Matkar, Smita S. 01 January 2008 (has links) (PDF)
Traditionally, inoperable or metastatic cancers have been treated by causing massive DNA damage in order to induce self-destruction (apoptosis) of the rapidly multiplying cancer cells. Initially, this strategy works for many cancers, in particular those which express normal p53 tumor suppressor protein. However, most cancers eventually aquire mutations in either p53 or other signaling molecules and fail to initiate apoptosis in response to severe DNA damage. During this study three types of compounds were investigated for their DNA damaging and anticancer effects: a pair of novel metal containing compounds, a pair of natural products, and a known synthetic drug which had been used many years ago for completely different indication.

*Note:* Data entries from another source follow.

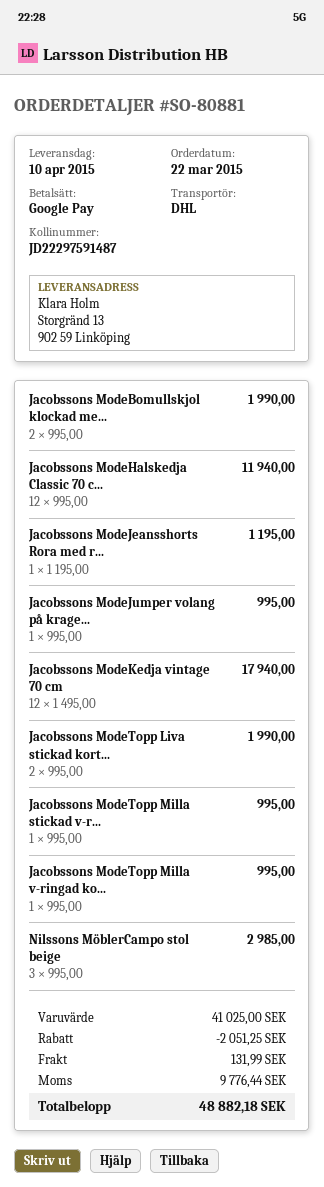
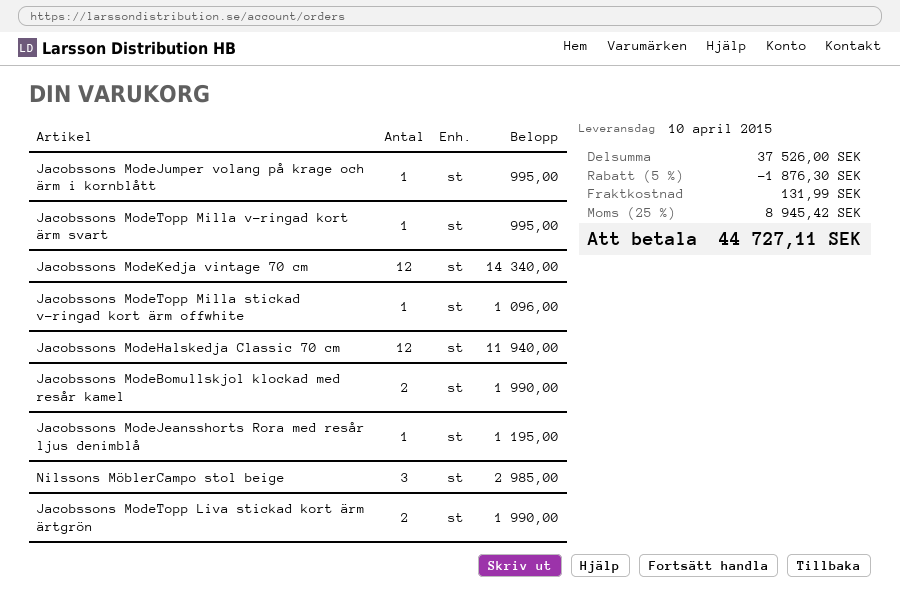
Jacobssons ModeKedja vintage 70 cm: 12 for 17940.00 -> 12 for 14340.00
Jacobssons ModeTopp Milla stickad v-r...: 1 for 995.00 -> 1 for 1096.00
subtotal: 41025.00 -> 37526.00
discount: 2051.25 -> 1876.30
tax: 9776.44 -> 8945.42
total: 48882.18 -> 44727.11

It was shown that all stop the growth of cancer cells and that the latter two classes do not require functional p53 because they work equally well in cells with normal (wildtype), mutant or no p53. The two nickel complexes investigated in this dissertation, differ in their ability to cause DNA damage and cell death. The oxidized form of the nickel complex, [Ni(CR-2H)] 2+ causes DNA damage and cell death at a much lower concentration than its reduced counterpart [Ni(CR)] 2+ . The phenanthridine alkaloids, Sanguinarine and Chelerythine cause high levels of DNA strand breaks and extremely rapid apoptosis which is not due to DNA damage because the quick onset precludes extensive signaling. The effects of the phenanthridines were linked to production of large amounts of reactive oxygen species (ROS), in particular hydrogen peroxide (H 2 O 2 ). The importance of ROS for the action of anticancer drugs as well as antibiotics is increasingly being recognized. In addition we also investigated the thioxanthone Lucanthone or Miracil D (which was used for the treatment of parasitic worms more than 50 years ago). It causes DNA strand breaks and apoptosis. Apoptosis occurs on a timescale consistent with signaling. However, p53 does not seem to be involved and alternative mechanisms are being investigated. This work provides new directions for designing novel anticancer drugs that are not subject to the limitations of DNA damaging agents.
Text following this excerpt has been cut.